As soon as the Hallmark Christmas movie season begins, my life changes. I am immediately more cheerful and convince myself it is okay set out all the Christmas décor including trees.
Yes, that was plural on trees and yes, I am that person. I tune in with the utmost engagement, as if each movie and plot is truly unique. I don’t necessarily wonder if the leading couple will end up together, but I look forward to the plot twist (or complication as we call it in our home) that unfolds around 25 to 30 minutes before the movie ends. The outcomes are always sure, and most of the time sweet as well.
In the midst of me suspending my disbelief, I am often jolted back into the sad reality that if some of these scenarios played out in real life, the complications may have lasting career impacts and monetary losses to organizations. Time and time again, the plot includes a consultant and client falling in love, or a subordinate and manager falling in love all through the course of normal business operations.

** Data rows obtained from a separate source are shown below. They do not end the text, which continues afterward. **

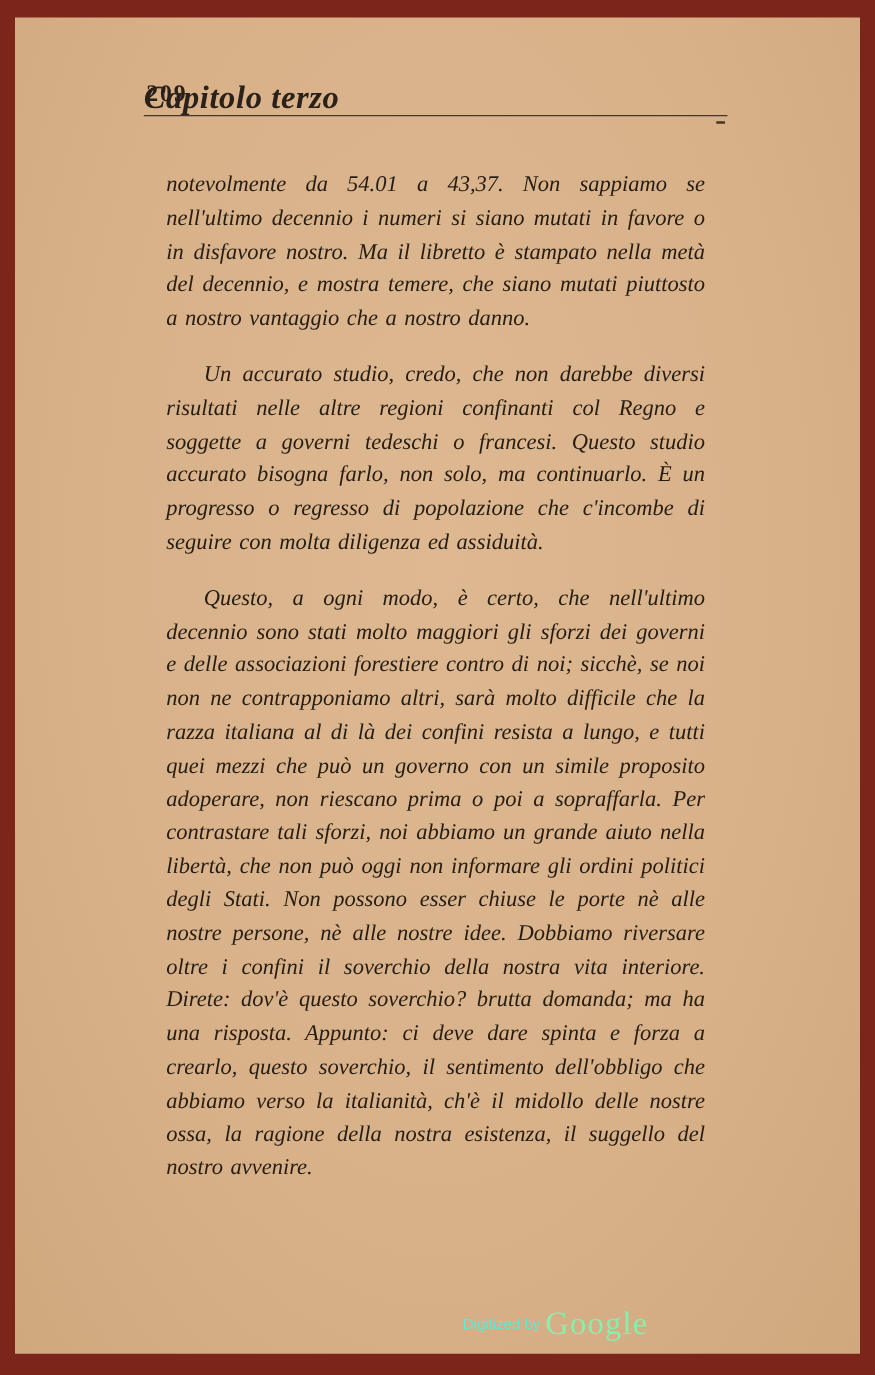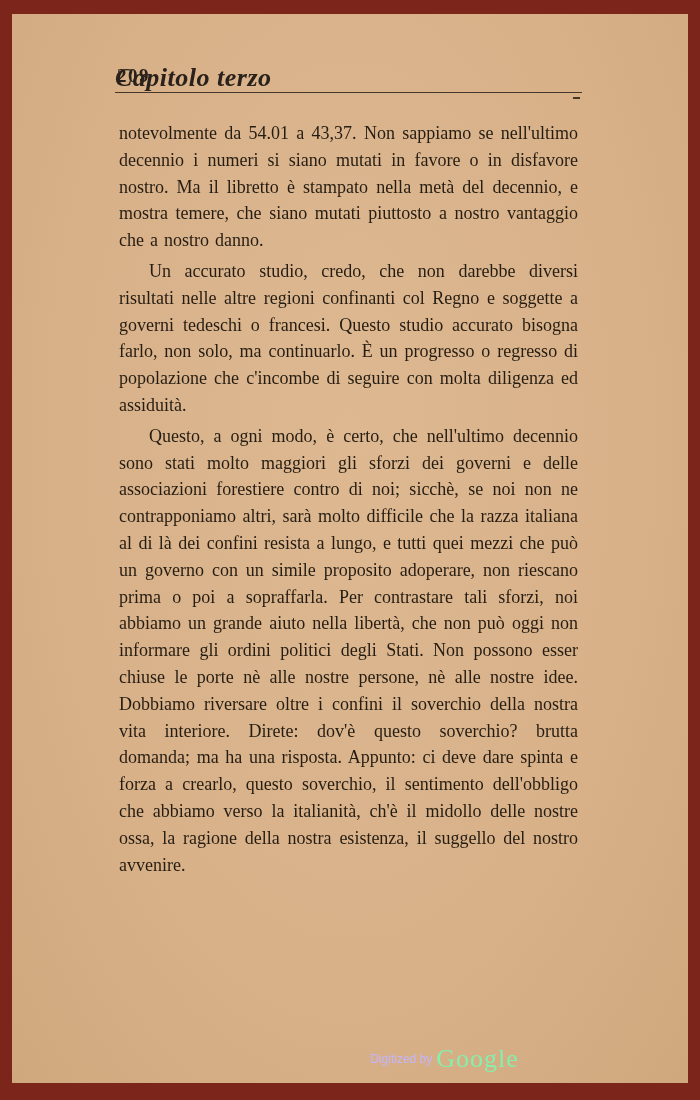"notevolmente da 54.01 a 43,37." .text-block p { font-style: none -> italic; margin: 4px -> 18px }
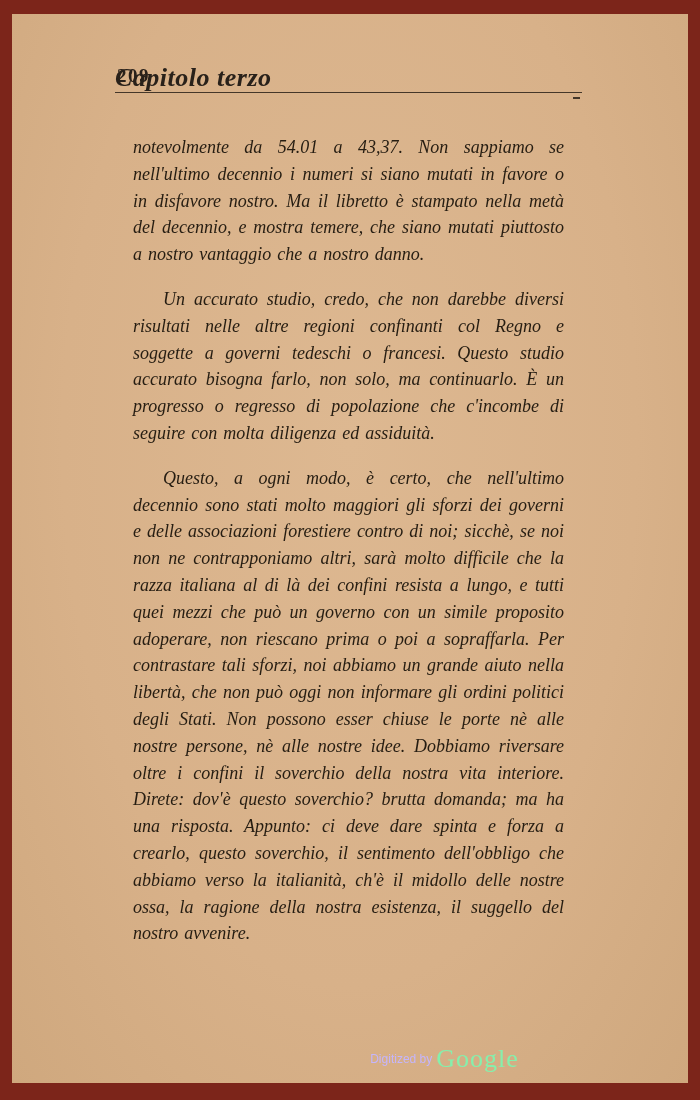"Digitized by" .wm-prefix { color: #c4b5fd -> #5eead4 }
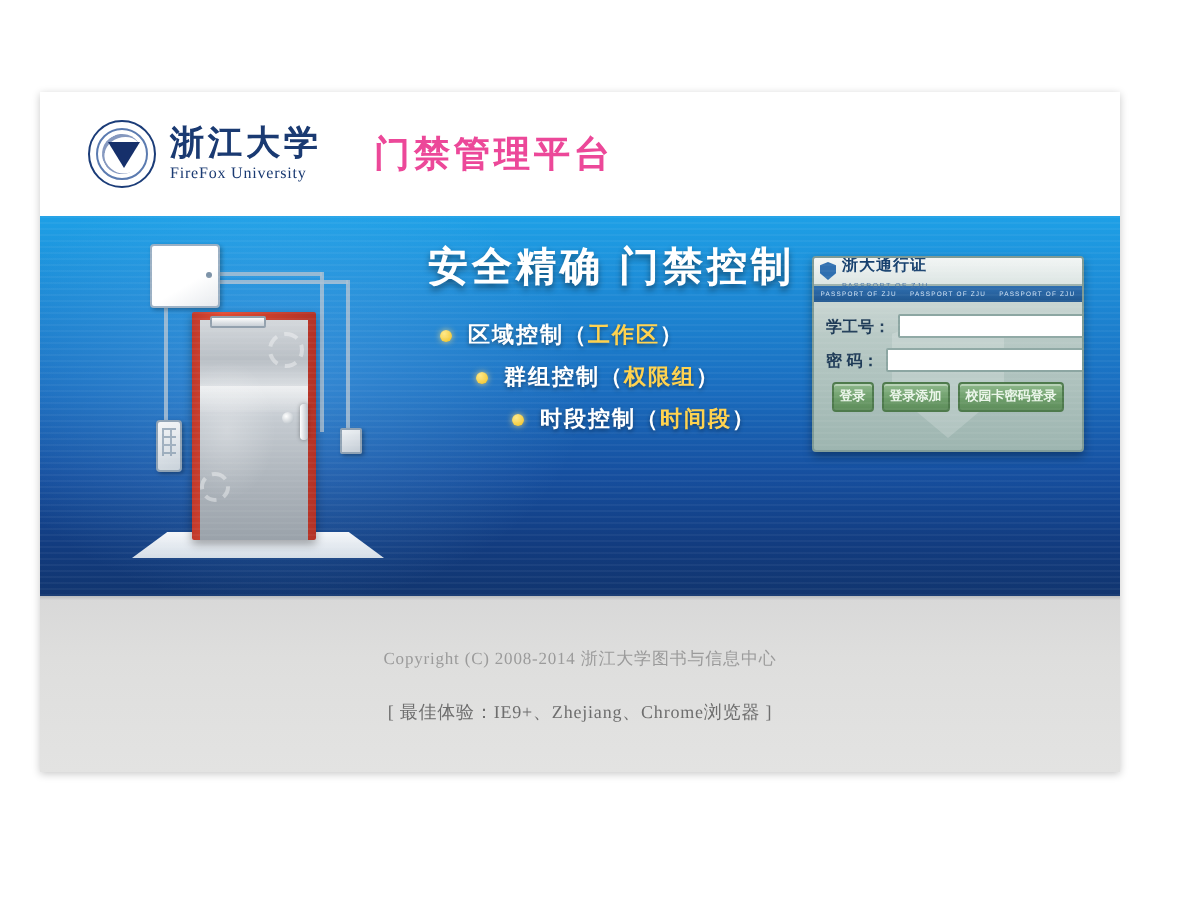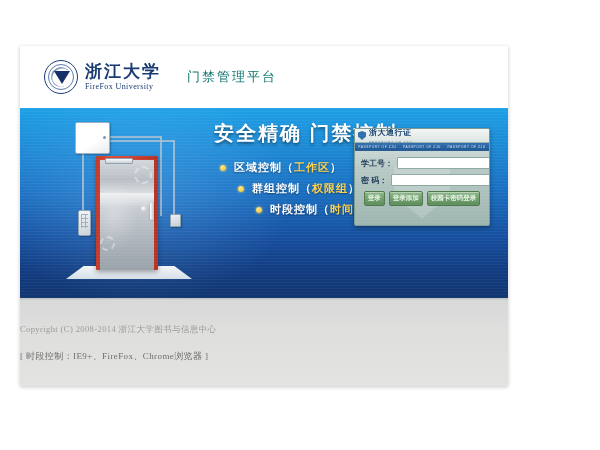"浙江大学" #page { width: 488px -> 540px }
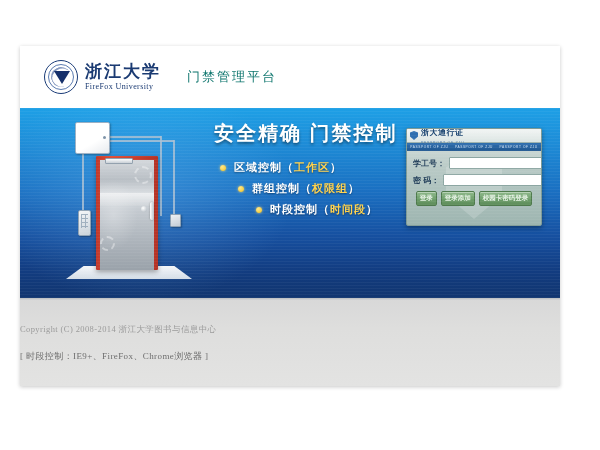"门禁管理平台" .platform-title { color: #0f766e -> #ec4899; font-size: 13px -> 18px; font-weight: 400 -> 700 }
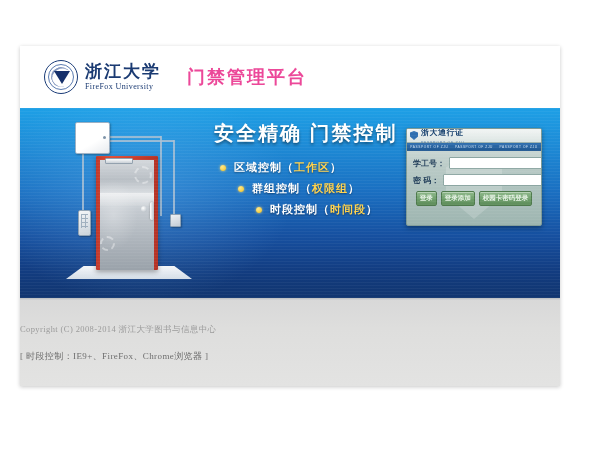"Copyright (C) 2008-2014 浙江大学图书与信息中心" .footer { align-items: none -> center }
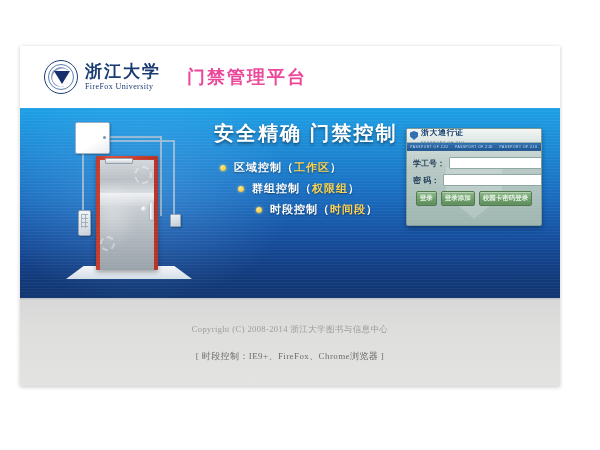"[ 时段控制：IE9+、FireFox、Chrome浏览器 ]" div.browser-note { text: 时段控制：IE9+、FireFox -> 最佳体验：IE9+、Zhejiang }
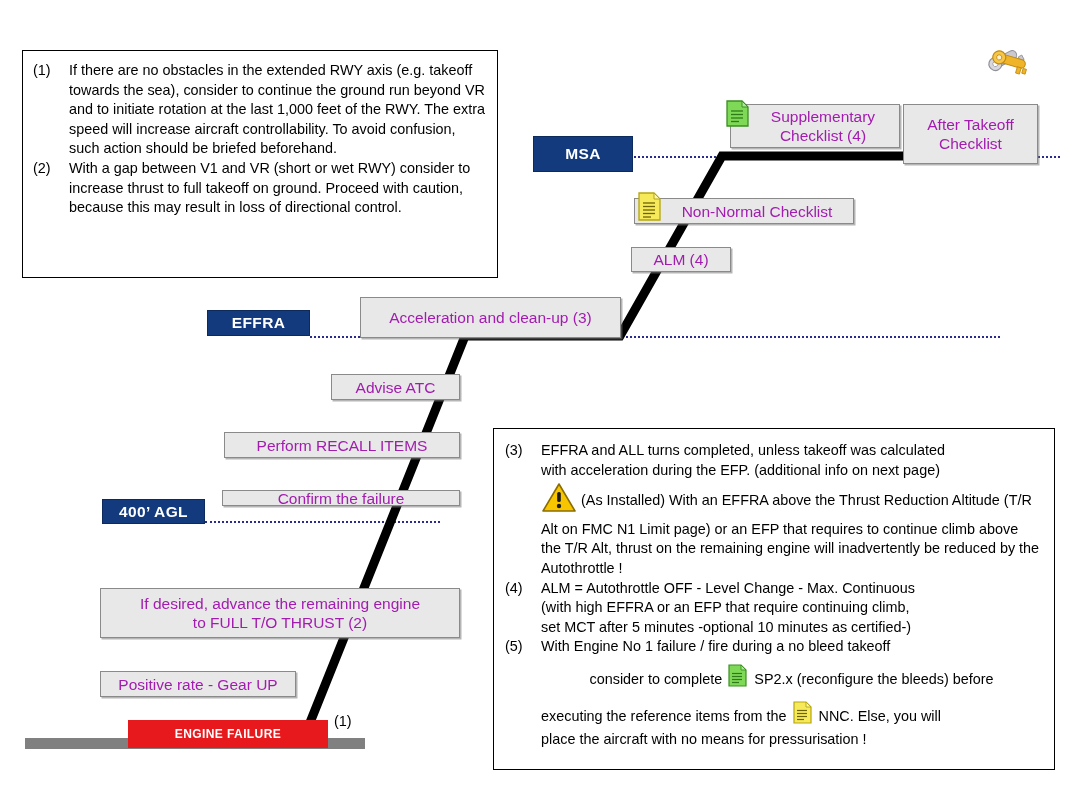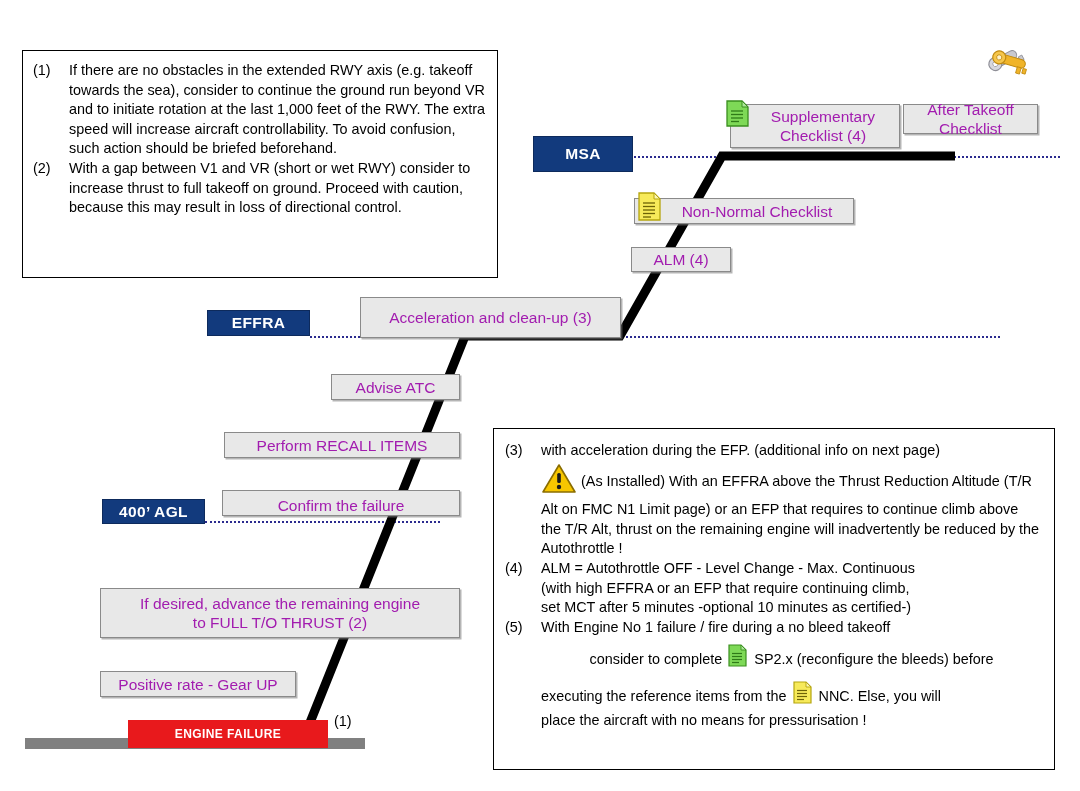"After Takeoff" div.abs { height: 30px -> 60px }
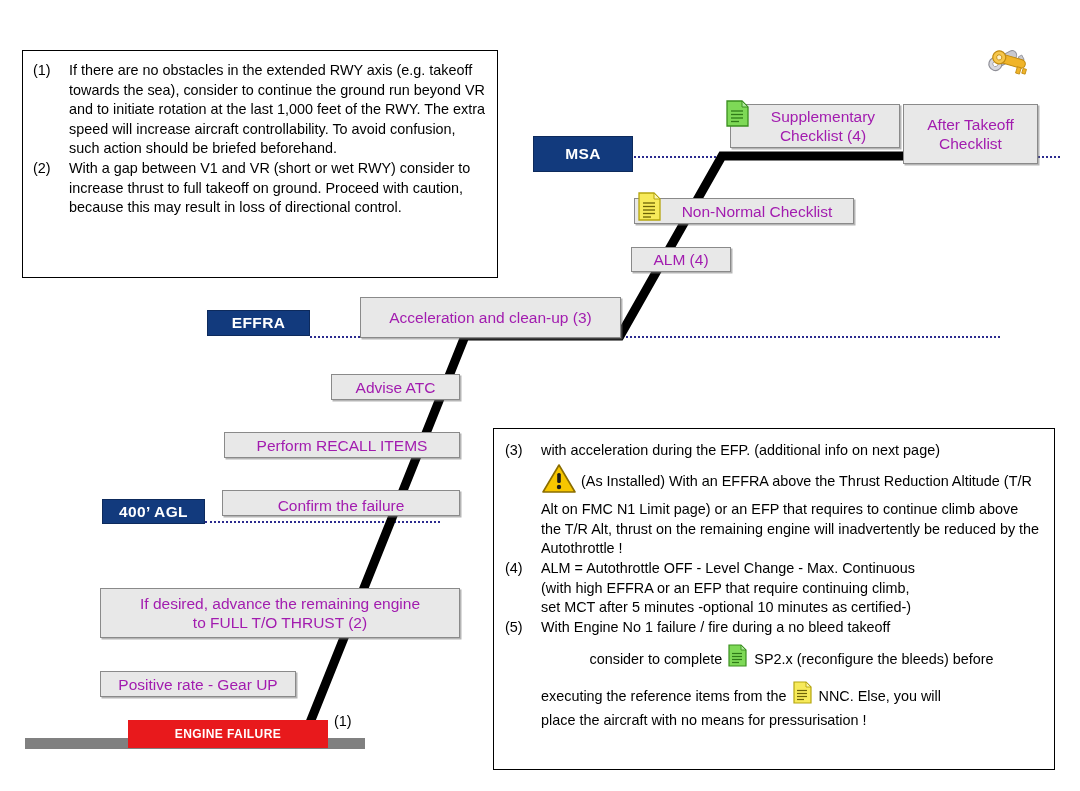"EFFRA and ALL turns completed," div { html: none -> <div>EFFRA and ALL turns completed, unless takeoff was calculated</div> }
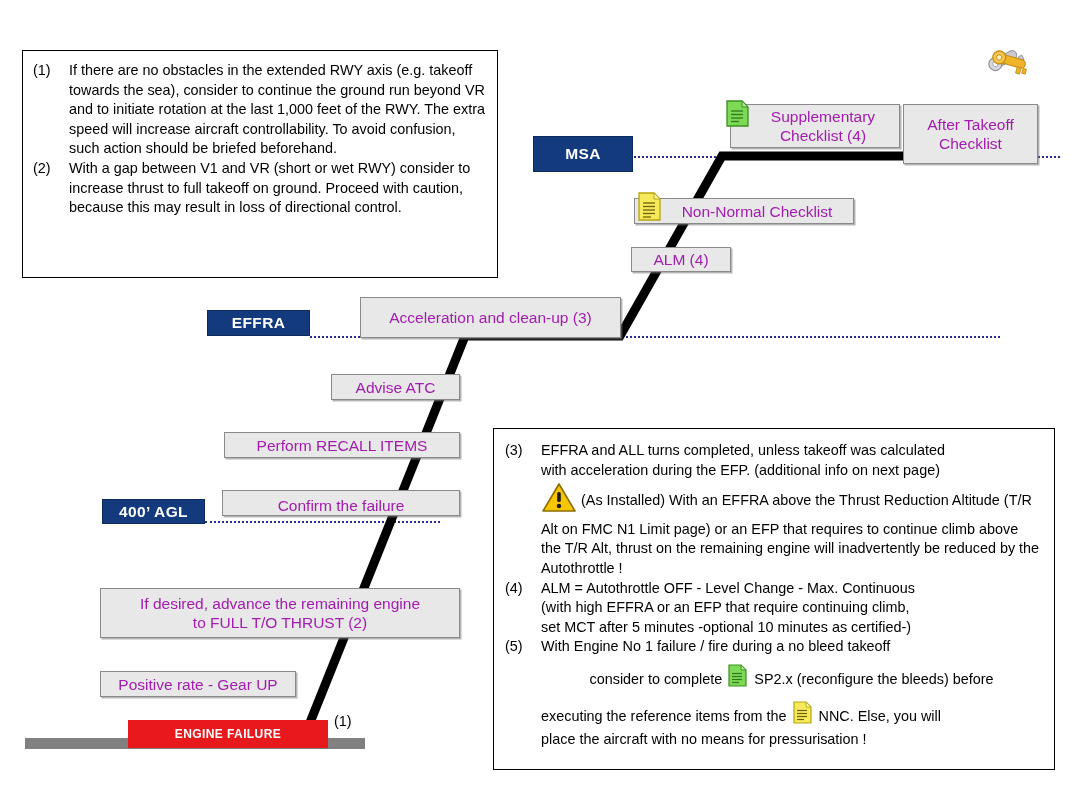"Confirm the failure" div.abs { align-items: flex-end -> none; height: 26px -> 16px }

Since the movie options are so exhaustive, I will focus on one in particular mostly because I just watched it again for the 7th time a few days ago: A Wish for Christmas. I’ll start with the cringe from this snapshot from the movie:
What is the message of an employee wearing mistletoe on his helmet which he still has on at work in the elevator? Is this foreshadowing that in the Hallmark universe it is perfectly okay for a CEO to have a romantic interest in a junior developer over which he has authority? Yes, it is!
In the real world, an employee wearing the mistletoe could be problematic especially if the employee couples the wearing with actions or words that may be construed as unwelcomed conduct. And that has potential of becoming a harassment complaint.
Per the EEOC, “Offensive conduct may include, but is not limited to, offensive jokes, slurs, epithets or name calling, physical assaults or threats, intimidation, ridicule or mockery, insults or put-downs, offensive objects or pictures, and interference with work performance. Harassment can occur in a variety of circumstances, including, but not limited to, the following:
The harasser can be the victim's supervisor, a supervisor in another area, an agent of the employer, a co-worker, or a non-employee.
The victim does not have to be the person harassed, but can be anyone affected by the offensive conduct.
Unlawful harassment may occur without economic injury to, or discharge of, the victim.
Back to the junior developer and CEO falling in love. In the Hallmark universe, this is a movie recipe. In the real world, this is a recipe for possible disaster! At the least, this is just a bad idea and blurs all kinds of neutrality and equity. At the worst, it can lead to gossip which reduces productivity and lawsuits. It’s usually all fine until something goes wrong or the relationship ends. Even if the relationship ends due to running its course, there is potential for at the least, a “quid pro quo harassment and/or "hostile work environment" harassment.
When the relationship ends, the junior developer may claim that they were promised a promotion if they accepted the advances or felt they could not say no for fear of losing their job. From the EEOC directly: “Where employment opportunities or benefits are granted because of an individual's submission to the employer's sexual advances or requests for sexual favors, the employer may be held liable for unlawful sex discrimination against other persons who were qualified for but were denied that employment opportunity or benefit.”
In the Hallmark universe, anything goes for the sake of falling in love. In the real world, I highly recommend boundaries!
Enough of all that. I have a few minutes before I go to work to watch the end of "A Dream of Christmas".